BRIEF | Go through the records and report each line in which the word "display" occurs.

= = =

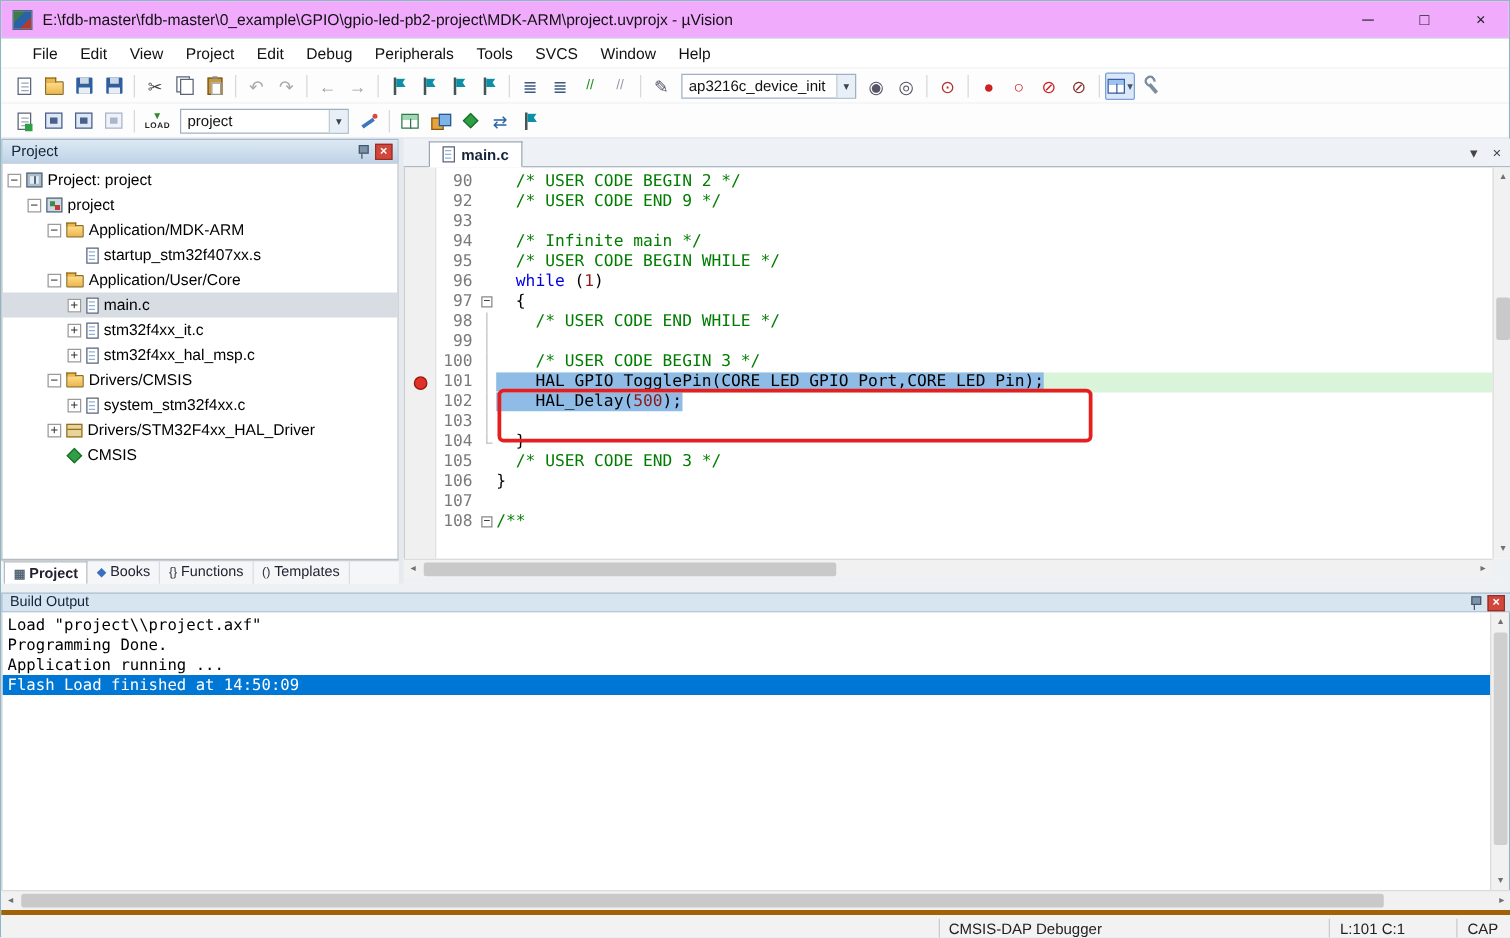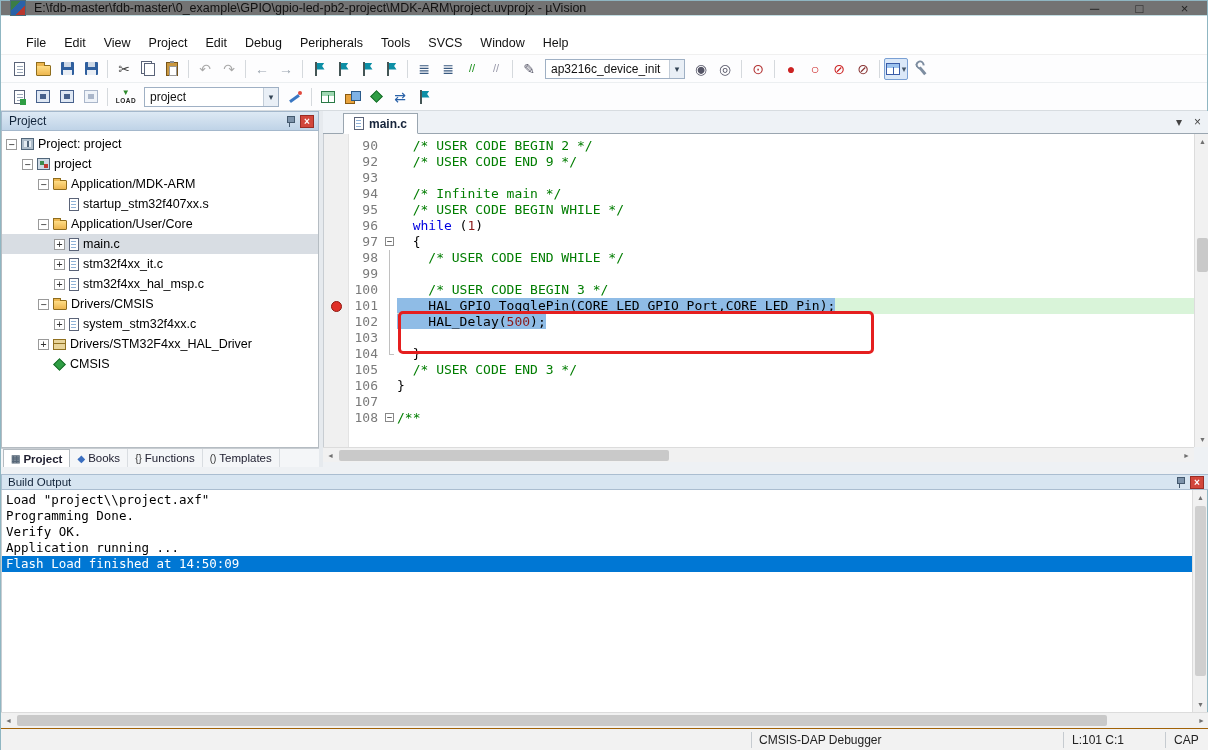--- a/index.html
+++ b/index.html
@@ -1,20 +1,20 @@
 <!DOCTYPE html>
 <html><head>
 <meta charset="utf-8">
 <style>
   *{margin:0;padding:0;box-sizing:border-box}
   html,body{width:1208px;height:750px;overflow:hidden;font-family:"Liberation Sans",sans-serif;font-size:12px;background:#fff}
   .window{position:relative;width:1208px;height:750px;border:1px solid #8fb6c2;background:#fff}
 
   
-  .titlebar{position:absolute;left:0;top:0;right:0;height:15px;background:#737373;display:flex;align-items:center;border-bottom:1px solid #c2dde2}
+  .titlebar{position:absolute;left:0;top:0;right:0;height:30px;background:#f0abfc;display:flex;align-items:center;border-bottom:1px solid #c2dde2}
   .app-icon{width:16px;height:16px;margin:0 8px 0 9px;border:1px solid #4a6b7a;background:linear-gradient(135deg,#3b7d46 0 34%,#2a62a8 34% 67%,#b8372e 67%);flex:none}
   .title-text{font-size:12.5px;color:#111;white-space:nowrap}
   .win-controls{margin-left:auto;display:flex;height:30px}
   .win-btn{width:45px;height:30px;display:flex;align-items:center;justify-content:center;font-size:13px;color:#222}
   .win-btn span{pointer-events:none}
 
   
   .menubar{position:absolute;left:0;top:30px;right:0;height:24px;background:#fff;display:flex;align-items:center;padding-left:16px;border-bottom:1px solid #f0f0f0}
   .menu-item{padding:3px 9px;color:#111;font-size:12.5px}
 
@@ -149,21 +149,21 @@
   .bo-vscroll{position:absolute;right:0;top:489px;width:15px;height:222px;background:#f1f1f1;border-left:1px solid #dcdcdc}
   .bo-vscroll .sarr{position:absolute;left:0;width:15px;height:15px;display:flex;align-items:center;justify-content:center;font-size:7px;color:#707070}
   .bo-vscroll .sarr.bottom{bottom:0}
   .bo-vthumb{position:absolute;left:2px;top:16px;width:11px;height:170px;background:#cfcfcf;border-radius:2px}
   .bo-hscroll{position:absolute;left:0;top:711px;width:1208px;height:16px;background:#f1f1f1;border-top:1px solid #dcdcdc}
   .bo-hscroll .sarr{position:absolute;top:0;width:15px;height:15px;display:flex;align-items:center;justify-content:center;font-size:7px;color:#707070}
   .bo-hscroll .sarr.right{right:0}
   .bo-hthumb{position:absolute;left:16px;top:2px;width:1090px;height:11px;background:#c9c9c9;border-radius:2px}
 
   
-  .statusbar{position:absolute;left:0;top:727px;width:1208px;height:23px;background:#f2f2f2;border-top:1px solid #a16207;font-size:12px;color:#222}
+  .statusbar{position:absolute;left:0;top:727px;width:1208px;height:23px;background:#f2f2f2;border-top:4px solid #a16207;font-size:12px;color:#222}
   .sb-text{position:absolute;top:4px;white-space:nowrap}
   .sb-debugger{left:758px}
   .sb-cursor{left:1071px}
   .sb-caps{left:1173px}
   .sb-div{position:absolute;top:3px;width:1px;height:16px;background:#c6cbd0}
   .d1{left:750px}.d2{left:1062px}.d3{left:1164px}
 </style>
 </head>
 <body>
 
@@ -597,21 +597,20 @@
   <div class="bo-header">
     <span>Build Output</span>
     <span class="hdr-icons">
       <span class="pin"></span>
       <span class="pclose">×</span>
     </span>
   </div>
   <div class="bo-body">
       <div class="bo-line">Load "project\\project.axf"</div>
       <div class="bo-line">Programming Done.</div>
-      <div class="bo-line">Verify OK.</div>
       <div class="bo-line">Application running ...</div>
       <div class="bo-line hl">Flash Load finished at 14:50:09</div>
     </div>
   <div class="bo-vscroll">
     <span class="sarr">▲</span>
     <span class="bo-vthumb"></span>
     <span class="sarr bottom">▼</span>
   </div>
   <div class="bo-hscroll">
     <span class="sarr">◄</span>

= = =

ANSWER SPACE |
-  .titlebar{position:absolute;left:0;top:0;right:0;height:15px;background:#737373;display:flex;align-items:center;border-bottom:1px solid #c2dde2}
+  .titlebar{position:absolute;left:0;top:0;right:0;height:30px;background:#f0abfc;display:flex;align-items:center;border-bottom:1px solid #c2dde2}
   .win-controls{margin-left:auto;display:flex;height:30px}
   .win-btn{width:45px;height:30px;display:flex;align-items:center;justify-content:center;font-size:13px;color:#222}
   .menubar{position:absolute;left:0;top:30px;right:0;height:24px;background:#fff;display:flex;align-items:center;padding-left:16px;border-bottom:1px solid #f0f0f0}
   .bo-vscroll .sarr{position:absolute;left:0;width:15px;height:15px;display:flex;align-items:center;justify-content:center;font-size:7px;color:#707070}
   .bo-hscroll .sarr{position:absolute;top:0;width:15px;height:15px;display:flex;align-items:center;justify-content:center;font-size:7px;color:#707070}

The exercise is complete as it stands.